I walked to the door and opened it, thinking that I'd call out to her. She was already too far for anything but an outright yell to be audible, so I stopped. I could see her brown hat bobbing amidst the other sidewalkers. I could see the plume of icy smoke from her, rising. I imagined it coming out from between her lips.
* * *
"I saw you today, passing the laundry on College," I said, immediately feeling creepy as I did so. *I saw you* is too too close to *I've been watching you* .
"You mean the one near Euclid?" Her face was suddenly grave. "I saw the weirdest thing there once. You want a coffee and a water, right?"

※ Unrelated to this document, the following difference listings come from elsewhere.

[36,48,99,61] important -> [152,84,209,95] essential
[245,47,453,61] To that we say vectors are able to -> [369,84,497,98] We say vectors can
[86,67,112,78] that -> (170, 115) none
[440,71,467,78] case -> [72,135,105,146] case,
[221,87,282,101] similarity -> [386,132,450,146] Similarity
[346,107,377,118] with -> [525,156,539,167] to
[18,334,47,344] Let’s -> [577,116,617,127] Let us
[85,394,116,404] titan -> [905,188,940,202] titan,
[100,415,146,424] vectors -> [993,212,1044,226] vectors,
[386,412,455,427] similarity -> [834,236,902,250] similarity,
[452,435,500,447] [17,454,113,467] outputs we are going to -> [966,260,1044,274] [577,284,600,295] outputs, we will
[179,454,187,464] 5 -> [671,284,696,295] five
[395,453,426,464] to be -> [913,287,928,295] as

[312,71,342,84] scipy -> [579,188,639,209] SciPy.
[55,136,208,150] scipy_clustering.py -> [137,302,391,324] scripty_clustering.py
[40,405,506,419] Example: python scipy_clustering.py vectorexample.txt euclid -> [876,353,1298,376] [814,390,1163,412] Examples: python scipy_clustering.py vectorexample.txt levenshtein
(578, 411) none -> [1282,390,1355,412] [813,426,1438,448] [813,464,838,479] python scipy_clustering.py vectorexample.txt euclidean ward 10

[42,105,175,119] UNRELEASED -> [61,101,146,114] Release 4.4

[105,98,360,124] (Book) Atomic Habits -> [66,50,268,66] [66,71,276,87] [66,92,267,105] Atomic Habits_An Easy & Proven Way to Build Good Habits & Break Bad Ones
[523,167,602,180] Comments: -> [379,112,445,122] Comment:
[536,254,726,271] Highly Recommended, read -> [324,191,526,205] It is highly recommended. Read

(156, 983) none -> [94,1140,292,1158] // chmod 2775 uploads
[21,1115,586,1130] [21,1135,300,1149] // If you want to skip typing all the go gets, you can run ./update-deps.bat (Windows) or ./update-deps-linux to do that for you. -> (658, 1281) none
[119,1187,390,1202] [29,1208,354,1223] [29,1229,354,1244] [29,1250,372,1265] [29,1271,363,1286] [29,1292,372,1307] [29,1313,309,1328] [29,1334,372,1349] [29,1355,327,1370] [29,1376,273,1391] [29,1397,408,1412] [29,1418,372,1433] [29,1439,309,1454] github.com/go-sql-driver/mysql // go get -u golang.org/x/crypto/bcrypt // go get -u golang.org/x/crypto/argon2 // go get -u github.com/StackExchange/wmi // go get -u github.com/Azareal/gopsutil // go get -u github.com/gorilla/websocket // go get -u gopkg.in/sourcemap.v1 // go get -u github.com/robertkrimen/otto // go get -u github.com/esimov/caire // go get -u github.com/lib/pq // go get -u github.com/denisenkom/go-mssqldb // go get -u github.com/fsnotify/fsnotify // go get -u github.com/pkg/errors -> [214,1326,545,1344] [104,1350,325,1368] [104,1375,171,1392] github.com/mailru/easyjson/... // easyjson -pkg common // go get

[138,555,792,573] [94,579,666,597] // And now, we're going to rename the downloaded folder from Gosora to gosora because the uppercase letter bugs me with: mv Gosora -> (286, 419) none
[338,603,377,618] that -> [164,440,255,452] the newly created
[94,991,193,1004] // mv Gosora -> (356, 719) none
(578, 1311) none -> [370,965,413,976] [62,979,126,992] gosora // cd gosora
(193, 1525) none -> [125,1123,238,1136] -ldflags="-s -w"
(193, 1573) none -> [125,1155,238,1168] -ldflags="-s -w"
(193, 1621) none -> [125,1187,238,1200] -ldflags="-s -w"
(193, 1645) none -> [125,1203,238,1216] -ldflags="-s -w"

I nodded, waiting for the weirdest thing.
She left, her eyes distant in memory recall.
Sok was pretty empty -- it was a weekday afternoon. The old guy that was usually fixed outside had slipped his leash. There was a family who looked like tourists to me, a teenage girl and a toddler and a mom and dad. Why they were touring in winter was beyond me.
Cass came back with my order, and was about to leave.
"What's so scary about Miracle Wash?" I asked, snapping a sugar packet.
"It's not scary. It's odd. I went by there one time, late night. It was dark inside, closed, but I guess some movement caught my eye. Then I noticed this guy sitting on a chair -- "
"A chair *made of human bones* ?!" I suggested, eyes wide.
Cass smirked and ignored me. "He was sitting there, reading a magazine in the little light that was coming in from the street. And he was barefoot."
"What?"
"Yeah, he was sitting with his feet curled up beside him, so I saw them clearly. Bare."
"He was the owner, probably. Asian guy, right?"
"Yeah, but don't you think that's weird? Bare feet in a laundromat? Those places are dirty -- they're where people bring their dirt, for Christ's sake."
The look on her face appealed to me, asking me to confirm her uneasiness. I could not oblige. "But it's also where people go for cleanliness," I said. "It's an environment rife with paradox." She laughed and I was a happy boy.
She sat down at the table next to me, and rolled her feet in circles. "It's amazing what you see at night, walking around the city. Stuff you never would have seen if you had just gone to bed. It's like stolen time. I wish I could do it more often." Someone came in and she looked up, but he walked to the counter and said hi to the cook.
I was about to say *why don't you* when a parade of rape statistics marched merrily through my brain. "It's dangerous," I mumbled lamely.
She shook her head. "That's not it."
I waited for why.
"There's... another reason."
I kept my face impassive. She waited a second or two and then stood and walked around her tables. I was a little disappointed. Maybe if I had arched my eyebrow in playful curiosity, I would have gotten an answer. Maybe she wanted to tell me, but needed that extra prompt.
Then again, it might have been better to keep it casual. I didn't want to get involved in her life too quickly, after all.